# Tip on formatting/erasing memory cards



## ViaCorsa (Oct 1, 2010)

A week or so ago, just after I formatted my SanDisk memory card, I realized I had not downloaded the pictures. Not a mistake I usually make. But rather than lament my loss, I went to the internet for answers. Turns out, when you format the memory, you are not actually erasing the pictures (well, you are. Sort of. More on this in a moment).

According to user postings on an internet camera forum, when you format a card, you are just erasing the directory that points to the photos and not the photos themselves. The photos, all of them, are still there. But rather than believe a stranger, I called SanDisk (the manufacturer of all of my memory cards).

I asked their tech support if formatting erases the photos on one of their memory cards. They answered "yes". Confused, I kept pushing for more information. "Can I recover erased photos using a recovery program". "Yes" they replied. What? I asked again and they once again gave a somewhat cryptic answer - "Formatting erases everything but you can recover pictures using a data recovery program." "So it really isn't erased?". "It is erased unless you use a data recovery program". Fine. Eventually the rep did admit that when someone formats a memory card, the photos might still be on the card (in otherwords - not erased). "Then again", he added "then they might not". But he did go so far as to recommend a third party firm to use - LC technology at www.lc-tech.com.

So what do you do if you realize you may have formatted over your pictures? Step one is to stop taking pictures. SanDisk says they use a method called "first in and first out basis". In other words, the first picture you took before the reformat is the first picture overwritten on a newly reformatted card. The second new photo taken writes over the second old photo taken, and so on. Step two is to use a data recovery program (and hope it works). SanDisk did not make any assurances at all that all or even some of your pictures will still be there, but did say there is chance. (And in my case - I recovered 100% of my "erased" photos).

Why else is this important to know? Say you want to sell off your old memory cards. Well, there is a good chance that whoever buys them, might be getting a card full of your old pictures. SanDisk recommends formatting your card twice (but still that is no guarantee that your old photos are gone for good).


----------



## Dave 330i (Jan 4, 2002)

the best way of removing old data is take a hedge hammer to the memory.


----------



## chicagofan00 (Feb 10, 2008)

Dave 330i said:


> the best way of removing old data is take a hedge hammer to the memory.

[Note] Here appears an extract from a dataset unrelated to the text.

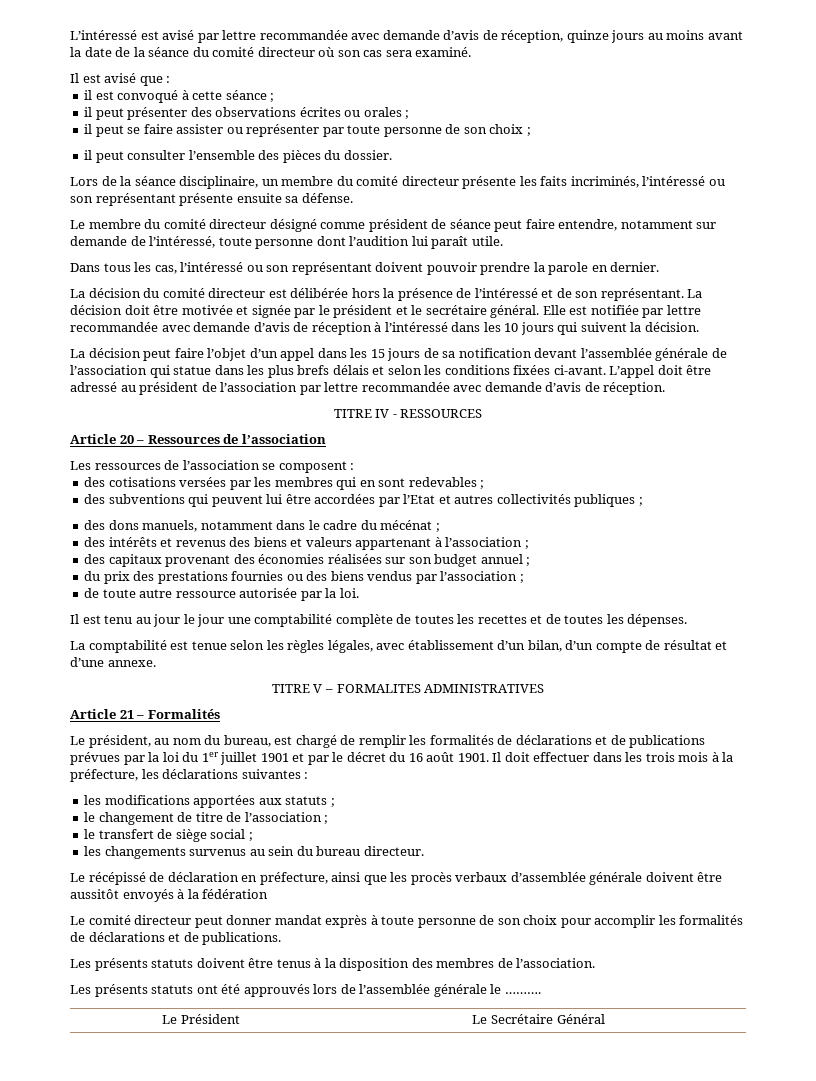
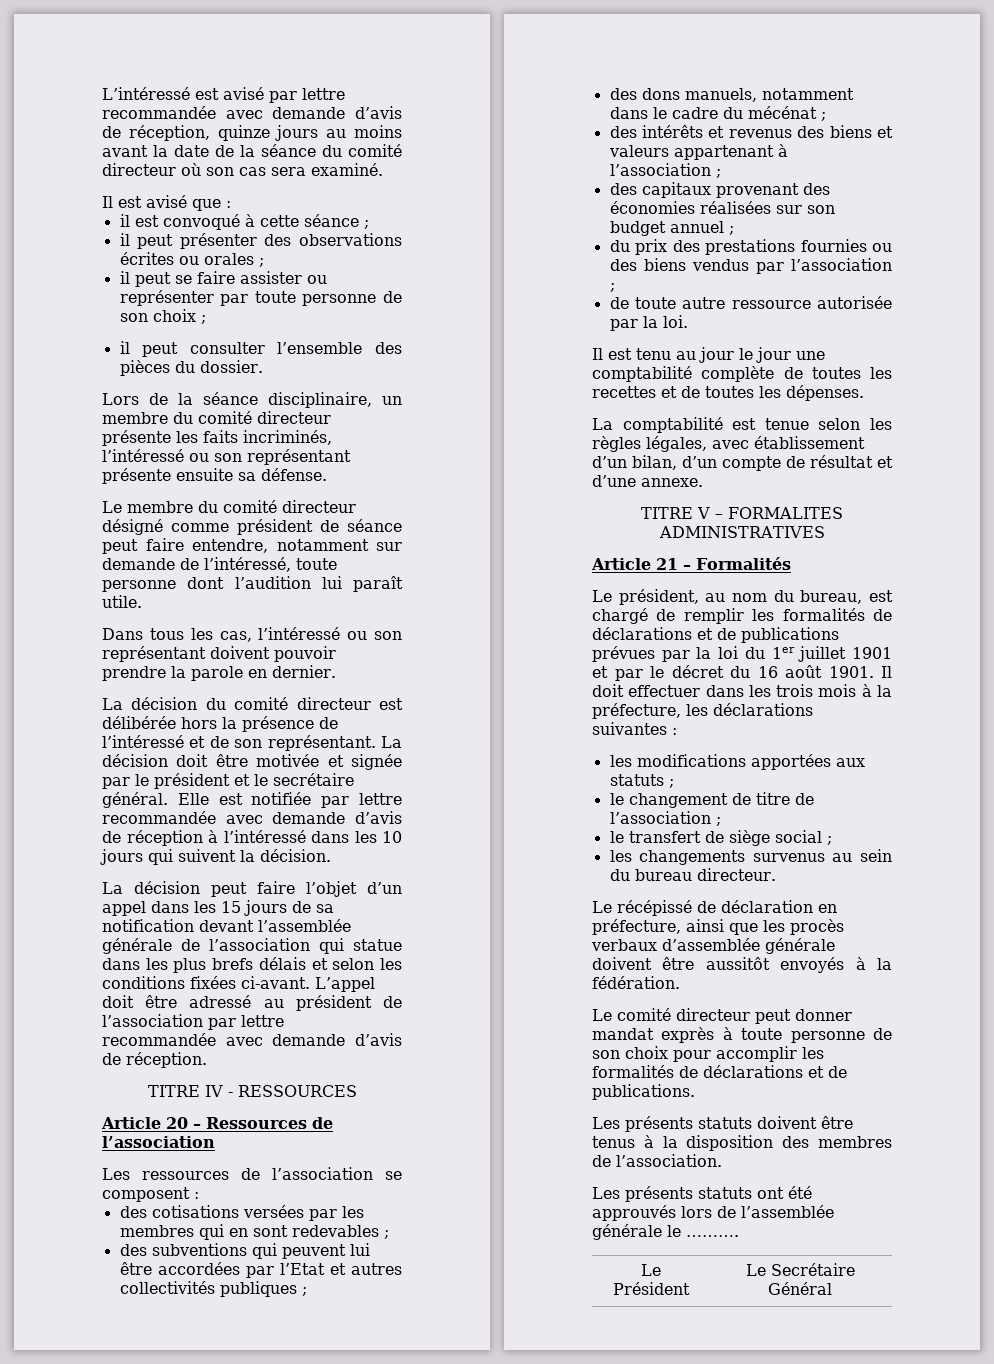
- Le récépissé de déclaration en préfecture, ainsi que les procès verbaux d’assemblée générale doivent être aussitôt envoyés à la fédération
+ Le récépissé de déclaration en préfecture, ainsi que les procès verbaux d’assemblée générale doivent être aussitôt envoyés à la fédération.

+1 but I prefer a sledge hammer versus a hedge hammer.


----------



## BerfsBimmer (Aug 25, 2007)

Good info. It's similar to deleting files in Windows. Files are still there unless you use software that scrubs the disc by overwriting. 

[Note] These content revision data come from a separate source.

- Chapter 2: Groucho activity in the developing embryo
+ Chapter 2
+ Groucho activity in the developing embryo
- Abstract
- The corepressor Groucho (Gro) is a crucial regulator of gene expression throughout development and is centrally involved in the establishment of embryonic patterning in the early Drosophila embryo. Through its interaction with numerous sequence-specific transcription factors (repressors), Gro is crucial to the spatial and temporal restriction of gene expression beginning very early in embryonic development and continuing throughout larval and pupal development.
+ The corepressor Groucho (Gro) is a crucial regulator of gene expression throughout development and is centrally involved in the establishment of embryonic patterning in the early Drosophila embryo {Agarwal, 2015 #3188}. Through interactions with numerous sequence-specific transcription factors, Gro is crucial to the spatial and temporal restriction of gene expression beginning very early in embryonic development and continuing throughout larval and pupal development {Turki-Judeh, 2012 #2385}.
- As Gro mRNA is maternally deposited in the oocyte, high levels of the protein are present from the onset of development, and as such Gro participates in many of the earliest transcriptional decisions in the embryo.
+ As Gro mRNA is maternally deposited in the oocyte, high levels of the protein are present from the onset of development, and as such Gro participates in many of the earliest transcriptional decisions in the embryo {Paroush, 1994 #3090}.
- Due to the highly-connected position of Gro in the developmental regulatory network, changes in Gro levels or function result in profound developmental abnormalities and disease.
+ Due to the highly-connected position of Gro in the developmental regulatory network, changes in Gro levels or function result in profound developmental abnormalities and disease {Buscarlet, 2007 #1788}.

Something you could do with a memory card;
1) Format the card
2) Take pictures with the lens cap on until the memory card has been completely filled.
3) Format the memory card again.


----------



## ViaCorsa (Oct 1, 2010)

BerfsBimmer said:


> Good info. It's similar to deleting files in Windows. Files are still there unless you use software that scrubs the disc by overwriting.
> 
> Something you could do with a memory card;
> 1) Format the card
> ...


That would work great! But I use 32 GB cards! Thats a lot of photos!


----------